WHAT IS NEEDED: Leaving out the images, return the data below exactly as it is written.
========================================
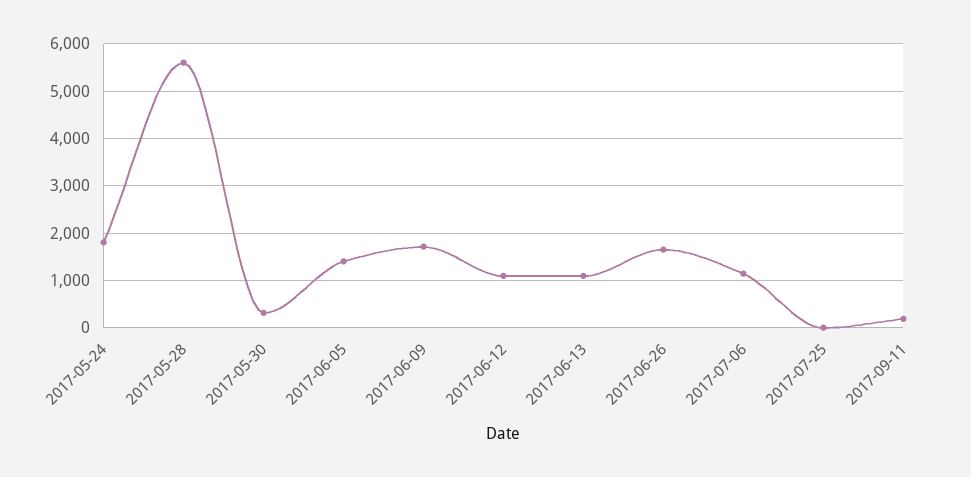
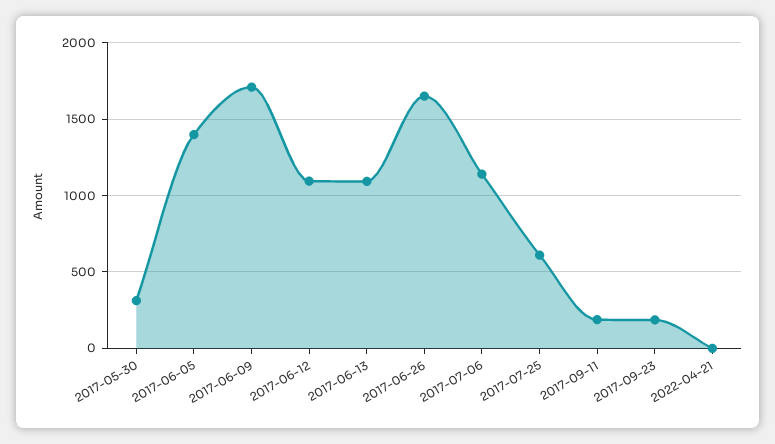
2017-05-24: 1800 -> none
2017-05-28: 5600 -> none
2017-07-25: 0 -> 600
2017-09-23: none -> 200
2022-04-21: none -> 0

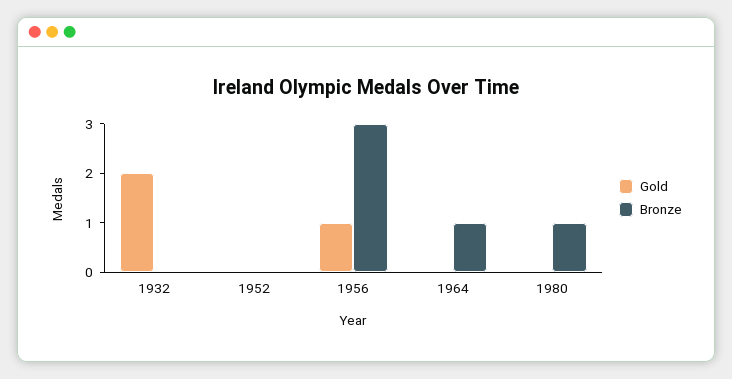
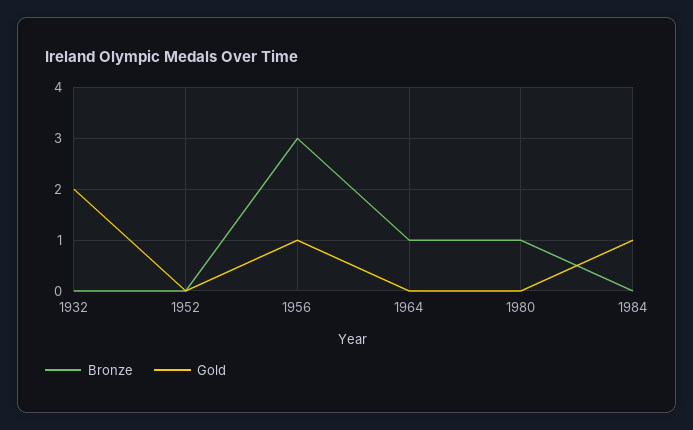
Bronze, 1984: none -> 0
Gold, 1984: none -> 1

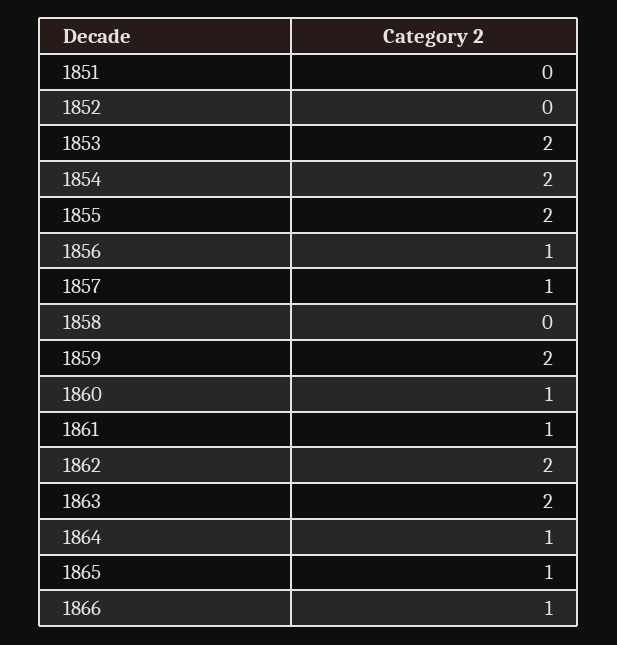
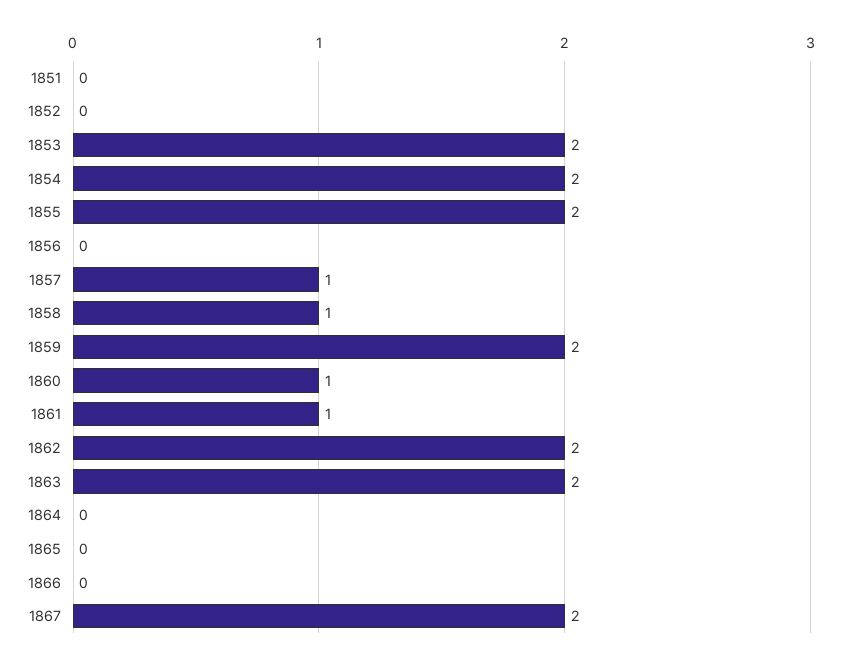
1856: 1 -> 0
1858: 0 -> 1
1864: 1 -> 0
1865: 1 -> 0
1866: 1 -> 0
1867: none -> 2

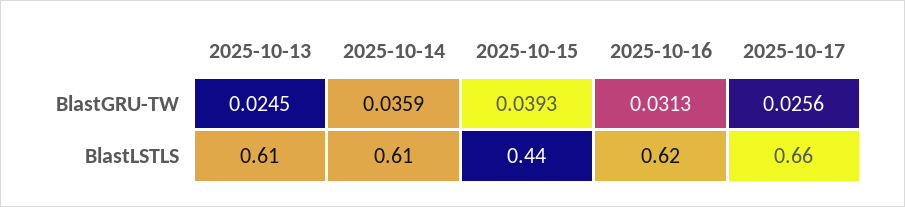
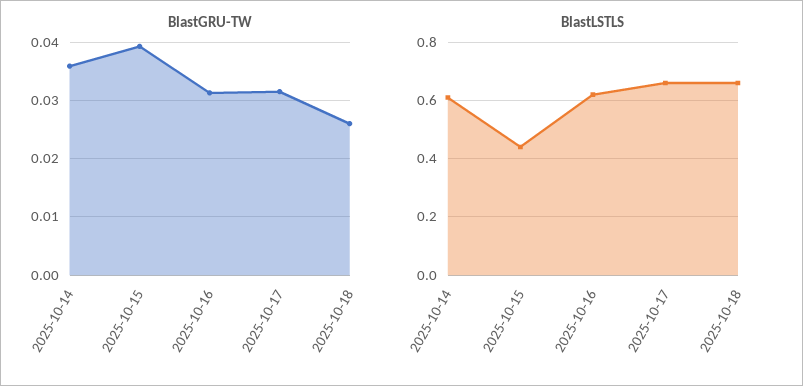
BlastGRU-TW, 2025-10-13: 0.0245 -> none
BlastGRU-TW, 2025-10-17: 0.0256 -> 0.032
BlastLSTLS, 2025-10-13: 0.61 -> none
BlastGRU-TW, 2025-10-18: none -> 0.026
BlastLSTLS, 2025-10-18: none -> 0.65

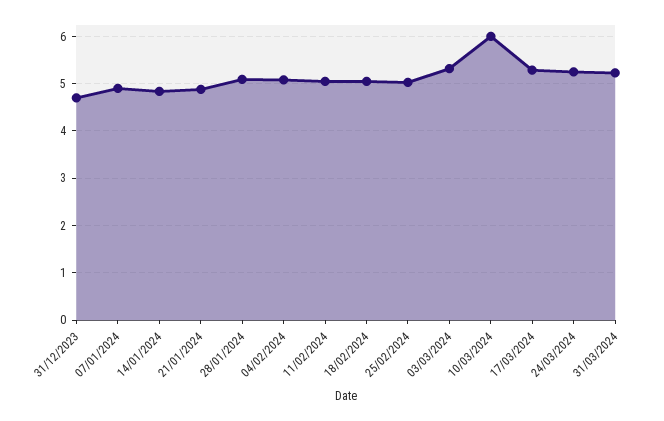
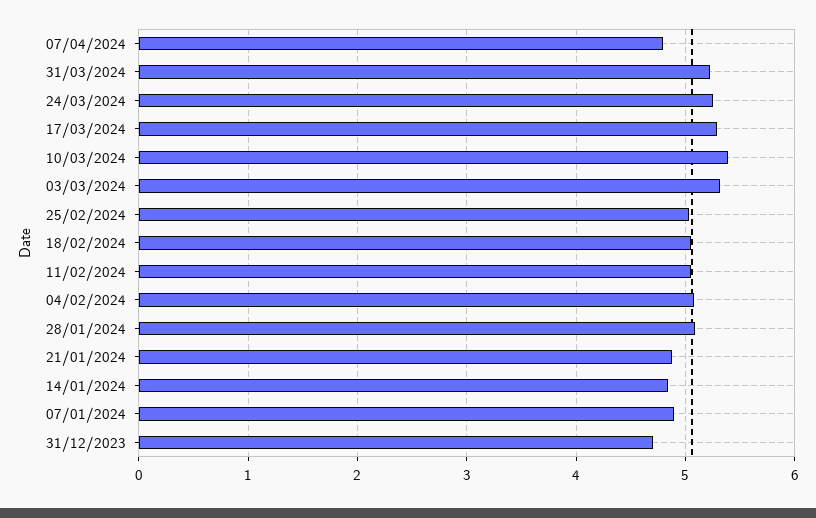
10/03/2024: 6 -> 5.4
07/04/2024: none -> 4.8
========================================
TASK RESPONSE:
2017-05-24: 1800 -> none
2017-05-28: 5600 -> none
2017-07-25: 0 -> 600
2017-09-23: none -> 200
2022-04-21: none -> 0

Bronze, 1984: none -> 0
Gold, 1984: none -> 1

1856: 1 -> 0
1858: 0 -> 1
1864: 1 -> 0
1865: 1 -> 0
1866: 1 -> 0
1867: none -> 2

BlastGRU-TW, 2025-10-13: 0.0245 -> none
BlastGRU-TW, 2025-10-17: 0.0256 -> 0.032
BlastLSTLS, 2025-10-13: 0.61 -> none
BlastGRU-TW, 2025-10-18: none -> 0.026
BlastLSTLS, 2025-10-18: none -> 0.65

10/03/2024: 6 -> 5.4
07/04/2024: none -> 4.8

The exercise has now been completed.